RE: Time delayed LR (WAS Re: logical replication restrictions)

From: "Takamichi Osumi (Fujitsu)" <osumi(dot)takamichi(at)fujitsu(dot)com>
To: 'Peter Smith' <smithpb2250(at)gmail(dot)com>
Cc: Amit Kapila <amit(dot)kapila16(at)gmail(dot)com>, Kyotaro Horiguchi <horikyota(dot)ntt(at)gmail(dot)com>, "vignesh21(at)gmail(dot)com" <vignesh21(at)gmail(dot)com>, "Hayato Kuroda (Fujitsu)" <kuroda(dot)hayato(at)fujitsu(dot)com>, "shveta(dot)malik(at)gmail(dot)com" <shveta(dot)malik(at)gmail(dot)com>, "dilipbalaut(at)gmail(dot)com" <dilipbalaut(at)gmail(dot)com>, "euler(at)eulerto(dot)com" <euler(at)eulerto(dot)com>, "m(dot)melihmutlu(at)gmail(dot)com" <m(dot)melihmutlu(at)gmail(dot)com>, "andres(at)anarazel(dot)de" <andres(at)anarazel(dot)de>, "marcos(at)f10(dot)com(dot)br" <marcos(at)f10(dot)com(dot)br>, "pgsql-hackers(at)postgresql(dot)org" <pgsql-hackers(at)postgresql(dot)org>
Subject: RE: Time delayed LR (WAS Re: logical replication restrictions)
Date: 2023-02-02 08:18:49
Message-ID: TYCPR01MB8373542038DA5A274D6CE115EDD69@TYCPR01MB8373.jpnprd01.prod.outlook.com
Views: Raw Message | Whole Thread | Download mbox | Resend email
Thread:
Lists: pgsql-hackers

Hi,

On Wednesday, February 1, 2023 1:37 PM Peter Smith <smithpb2250(at)gmail(dot)com> wrote:
> Here are my review comments for the patch v25-0001.
Thank you for your review !

> ======
> Commit Message
>
> 1.
> The other possibility is to apply the delay at the end of the parallel apply
> transaction but that would cause issues related to resource bloat and locks being
> held for a long time.
>
> ~
>
> SUGGESTION
> We chose not to apply the delay at the end of the parallel apply transaction
> because that would cause issues related to resource bloat and locks being held
> for a long time.
I prefer the current description.

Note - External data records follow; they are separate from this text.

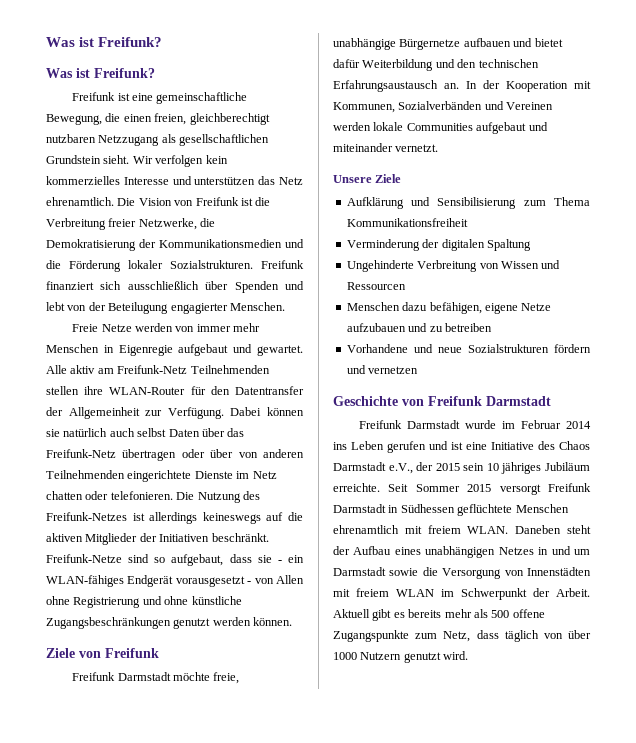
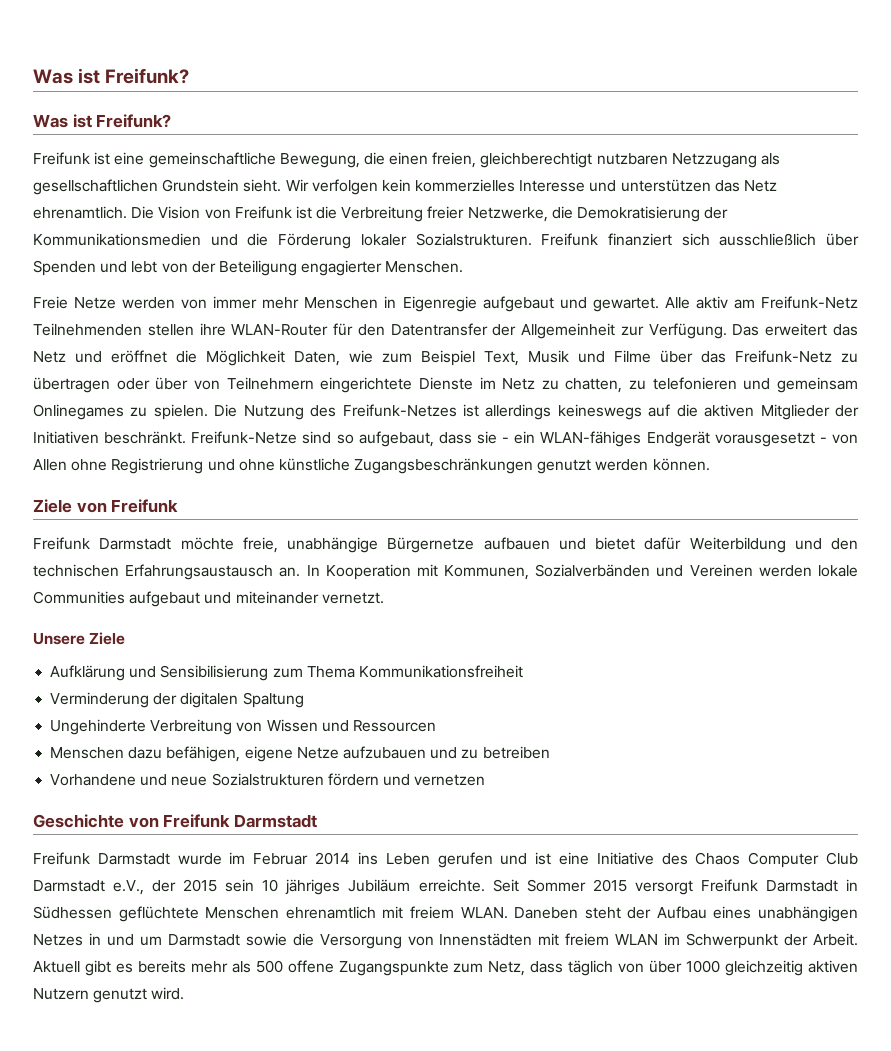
[108,302,169,314] Beteilugung -> [218,260,297,276] Beteiligung
[230,407,304,416] [46,428,200,437] Dabei können sie natürlich auch selbst Daten -> [732,323,858,336] [33,350,651,366] Das erweitert das Netz und eröffnet die Möglichkeit Daten, wie zum Beispiel Text, Musik und Filme
(116, 453) none -> [841,353,858,363] zu
[263,449,304,458] [46,470,125,479] anderen Teilnehmenden -> [226,377,314,390] Teilnehmern
[46,491,173,500] chatten oder telefonieren. -> [541,377,858,393] [33,404,208,420] zu chatten, zu telefonieren und gemeinsam Onlinegames zu spielen.
[483,80,500,89] der -> (320, 570) none
(590, 445) none -> [748,852,858,868] Computer Club
(357, 656) none -> [725,960,859,976] gleichzeitig aktiven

So, I just changed one word
from "The other possibility is..." to "The other possibility was"
to indicate both two paragraphs (this paragraph and the previous paragraph)
are related.

> ======
> doc/src/sgml/config.sgml
>
> 2.
> + <para>
> + For time-delayed logical replication, the apply worker sends a feedback
> + message to the publisher every
> + <varname>wal_receiver_status_interval</varname> milliseconds.
> Make sure
> + to set <varname>wal_receiver_status_interval</varname> less than
> the
> + <varname>wal_sender_timeout</varname> on the publisher,
> otherwise, the
> + <literal>walsender</literal> will repeatedly terminate due to timeout
> + error. Note that if <varname>wal_receiver_status_interval</varname>
> is
> + set to zero, the apply worker sends no feedback messages during the
> + <literal>min_apply_delay</literal> period.
> + </para>
>
> 2a.
> "due to timeout error." --> "due to timeout errors."
Fixed.

> ~
>
> 2b.
> Shouldn't this also cross-ref to CREATE SUBSCRIPTION docs? Because the
> above mentions 'min_apply_delay' but that is not defined on this page.
Makes sense. Added.

> ======
> doc/src/sgml/ref/create_subscription.sgml
>
> 3.
> + <para>
> + By default, the subscriber applies changes as soon as possible. This
> + parameter allows the user to delay the application of changes by a
> + given time period. If the value is specified without units, it is
> + taken as milliseconds. The default is zero (no delay). See
> + <xref linkend="config-setting-names-values"/> for details on the
> + available valid time unites.
> + </para>
>
> Typo: "unites"
Fixed it to "units".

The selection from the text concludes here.